Saved entries
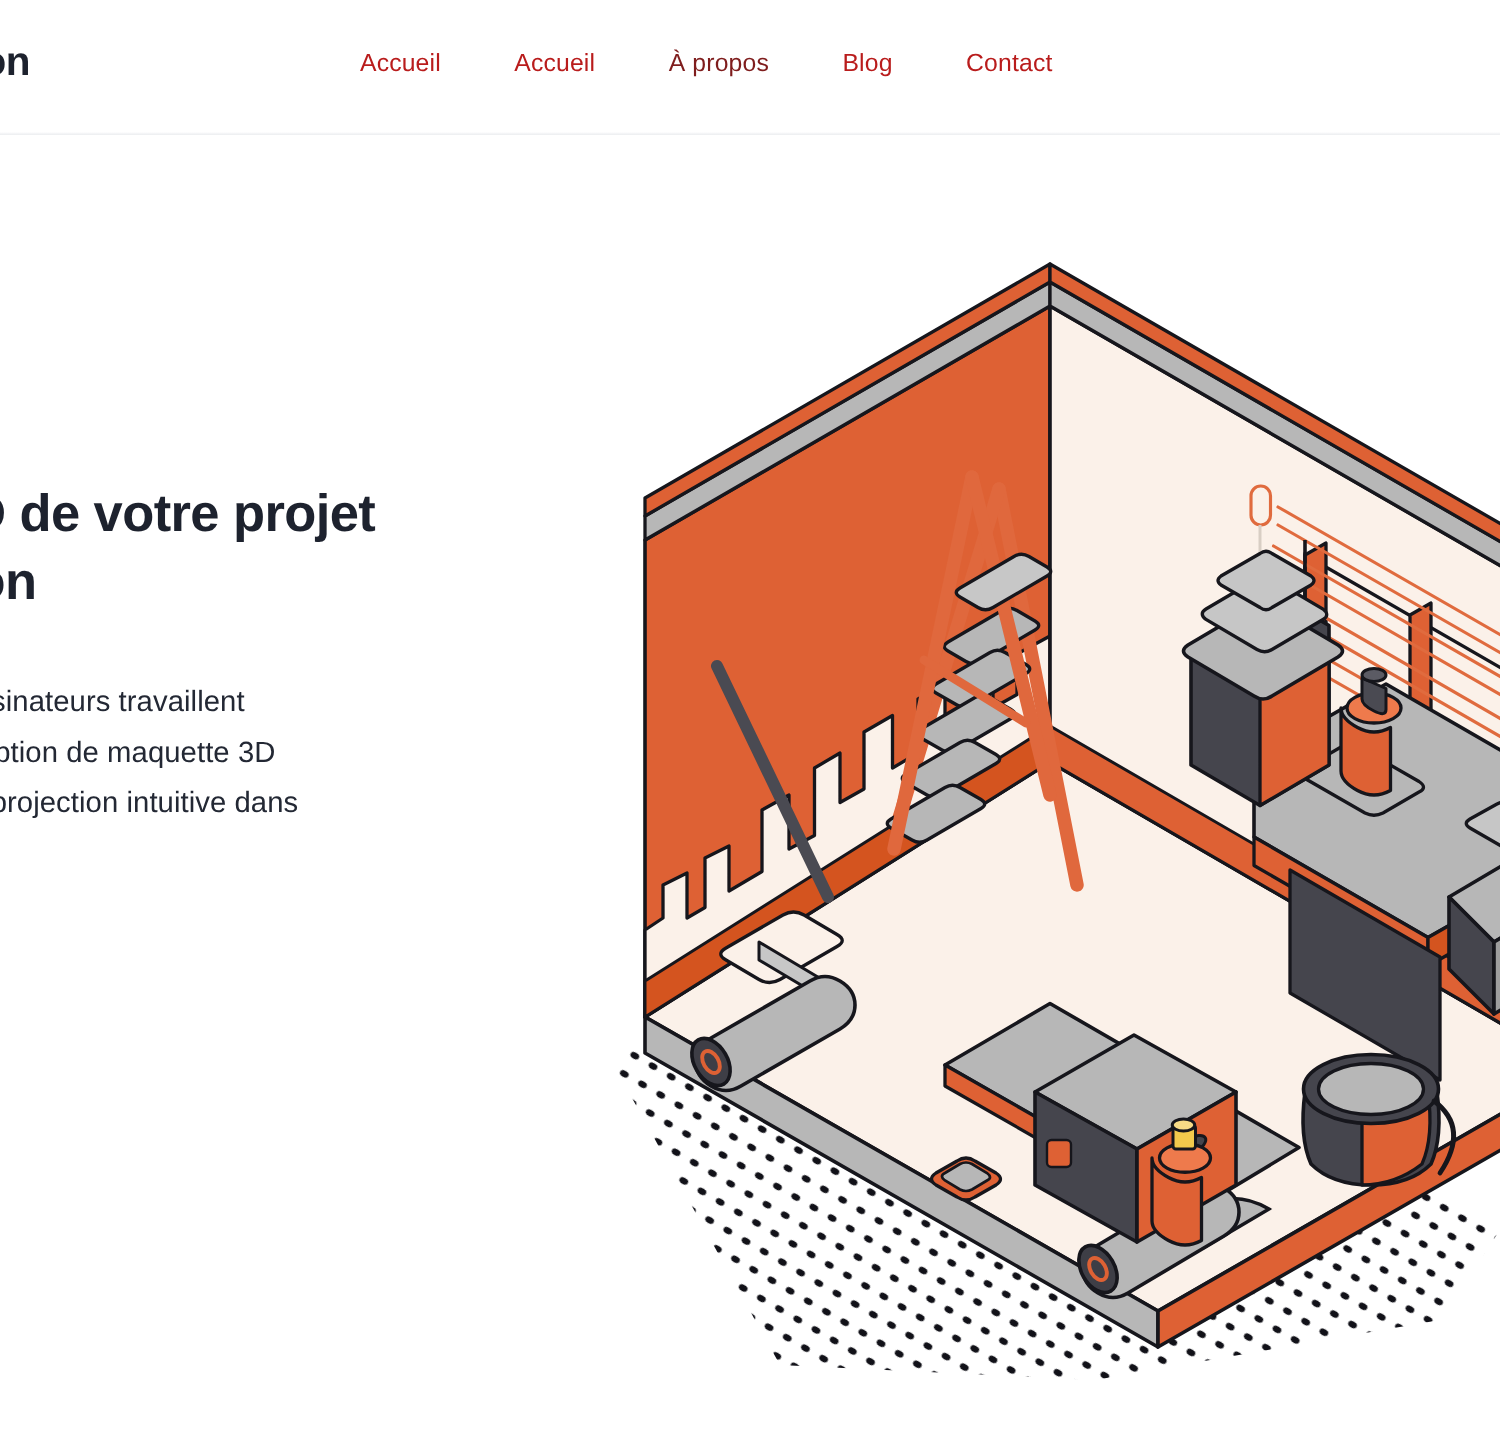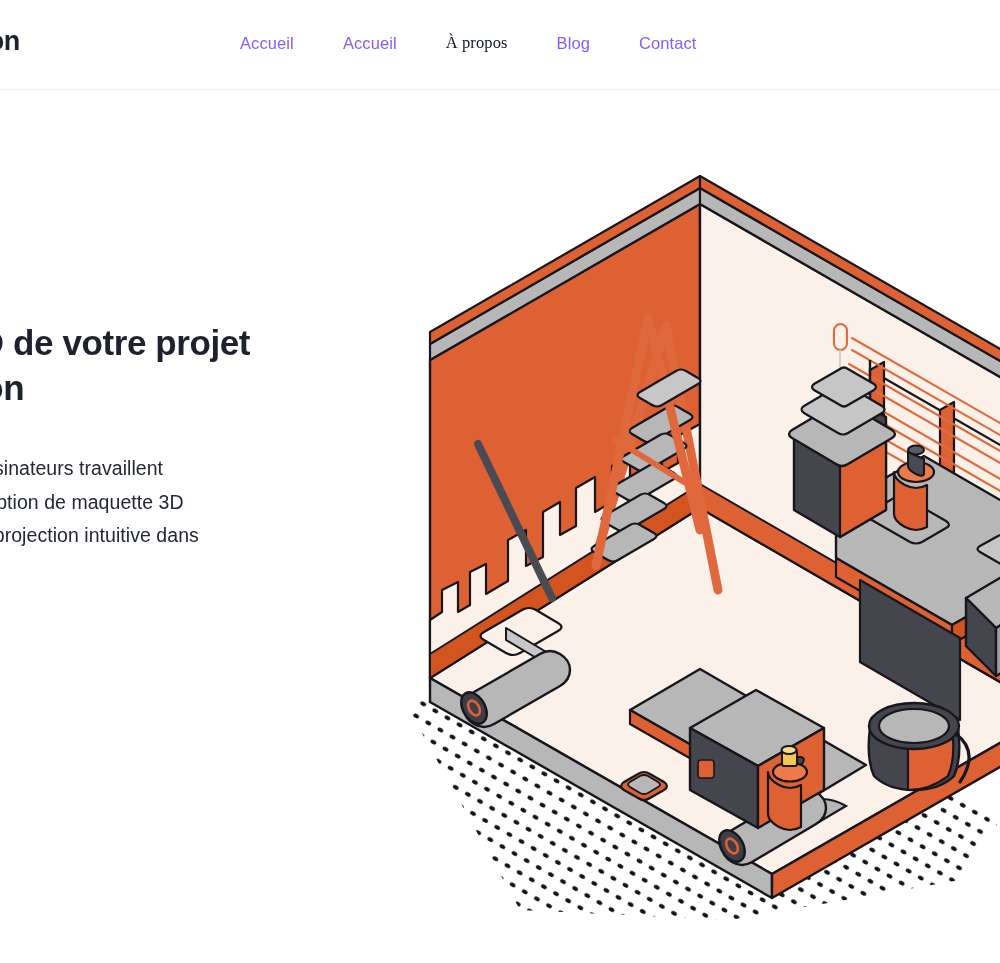--- a/index.html
+++ b/index.html
@@ -46,30 +46,30 @@
     position: absolute;
     left: 240px;
     top: 33px;
     display: flex;
     align-items: center;
     gap: 0;
   }
   .nav-link {
     font-size: 16.5px;
     font-weight: 400;
-    color: #8b5cf6;
+    color: #b91c1c;
     text-decoration: none;
     letter-spacing: 0.1px;
     white-space: nowrap;
     padding: 0;
     margin-right: 49px;
     cursor: pointer;
   }
   .nav-link:last-child { margin-right: 12px; }
-  .nav-link.is-active { color: #0f172a; font-family: Liberation Serif, serif; }
+  .nav-link.is-active { color: #7f1d1d; }
 
   
   .hero-copy {
     position: absolute;
     left: -200px;
     top: 320px;
     width: 492px;
     z-index: 10;
   }
   .hero-title {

PROBLEM
From the data above, pick out each line containing "right" and copy it.

THE ANSWER
     margin-right: 49px;
   .nav-link:last-child { margin-right: 12px; }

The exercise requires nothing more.